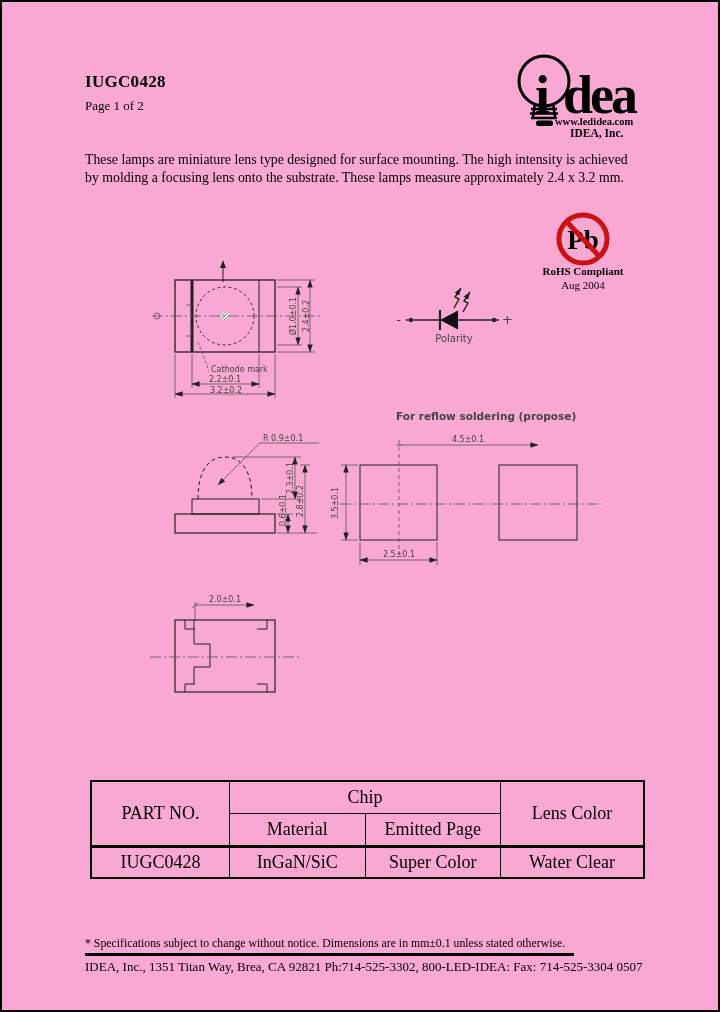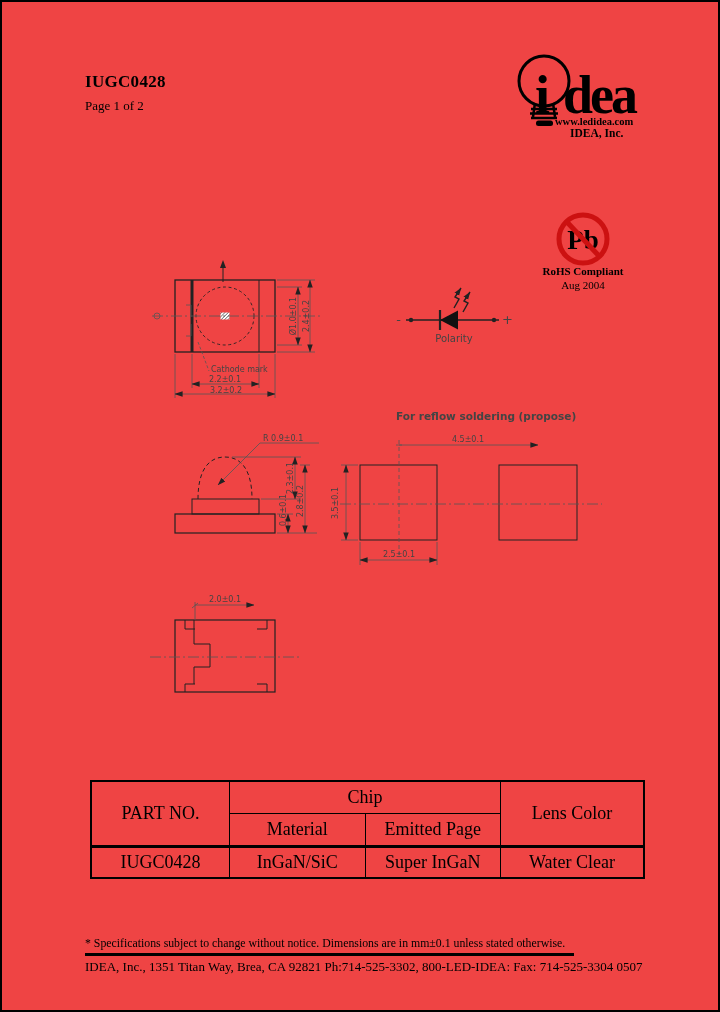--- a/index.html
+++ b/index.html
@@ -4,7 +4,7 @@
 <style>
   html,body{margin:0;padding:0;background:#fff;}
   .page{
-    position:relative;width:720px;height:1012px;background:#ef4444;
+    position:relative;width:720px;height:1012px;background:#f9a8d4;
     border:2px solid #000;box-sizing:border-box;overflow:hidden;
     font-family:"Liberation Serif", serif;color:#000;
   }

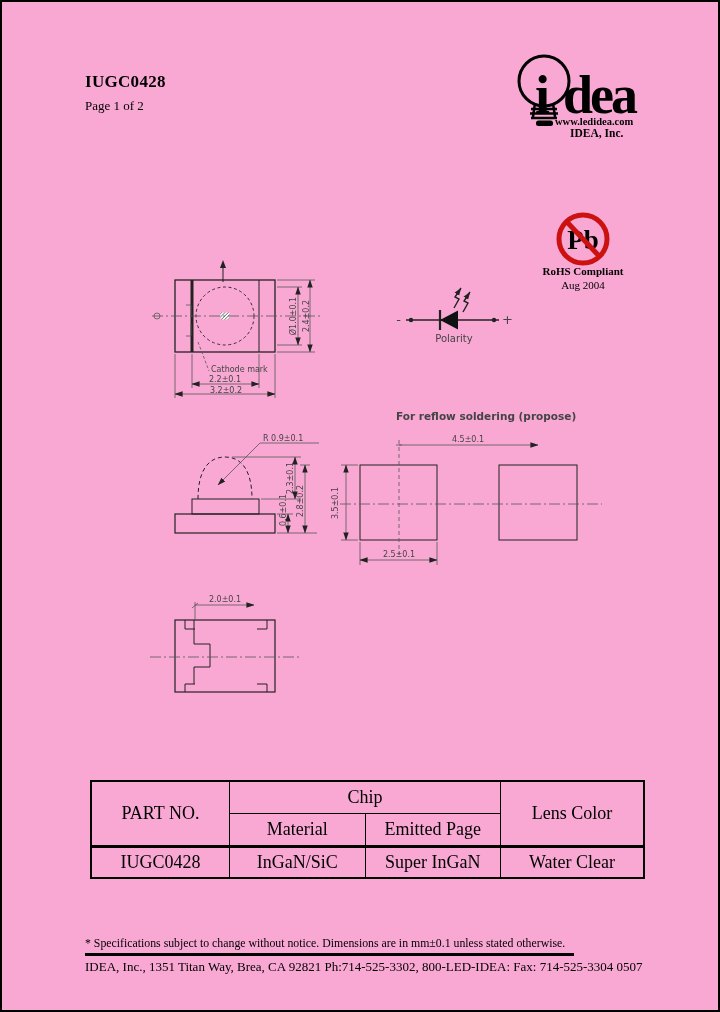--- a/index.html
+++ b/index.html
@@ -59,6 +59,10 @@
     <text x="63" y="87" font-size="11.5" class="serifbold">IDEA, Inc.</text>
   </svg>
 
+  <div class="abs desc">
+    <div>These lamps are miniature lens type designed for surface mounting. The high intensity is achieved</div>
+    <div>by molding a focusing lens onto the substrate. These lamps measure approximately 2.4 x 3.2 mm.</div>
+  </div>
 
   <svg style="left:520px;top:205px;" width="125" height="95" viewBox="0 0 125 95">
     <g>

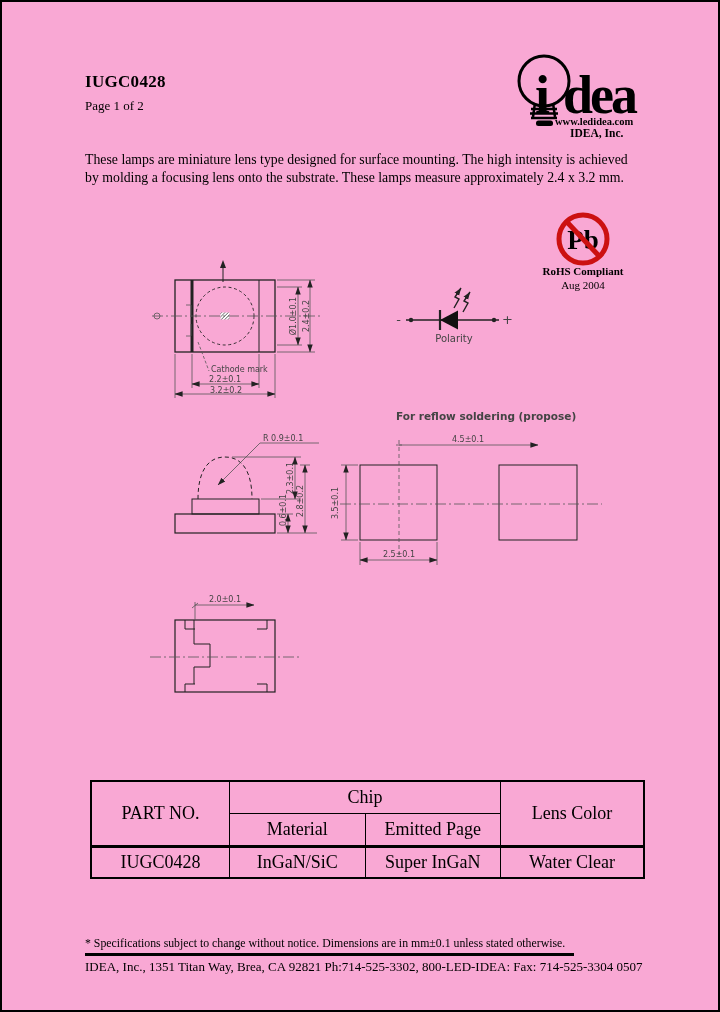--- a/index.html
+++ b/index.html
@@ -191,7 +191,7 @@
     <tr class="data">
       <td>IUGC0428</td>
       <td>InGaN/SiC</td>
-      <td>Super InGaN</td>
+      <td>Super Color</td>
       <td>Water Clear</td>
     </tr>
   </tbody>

****************************************

Show all lines above holding the word "relative".

-    position:relative;width:720px;height:1012px;background:#ef4444;
+    position:relative;width:720px;height:1012px;background:#f9a8d4;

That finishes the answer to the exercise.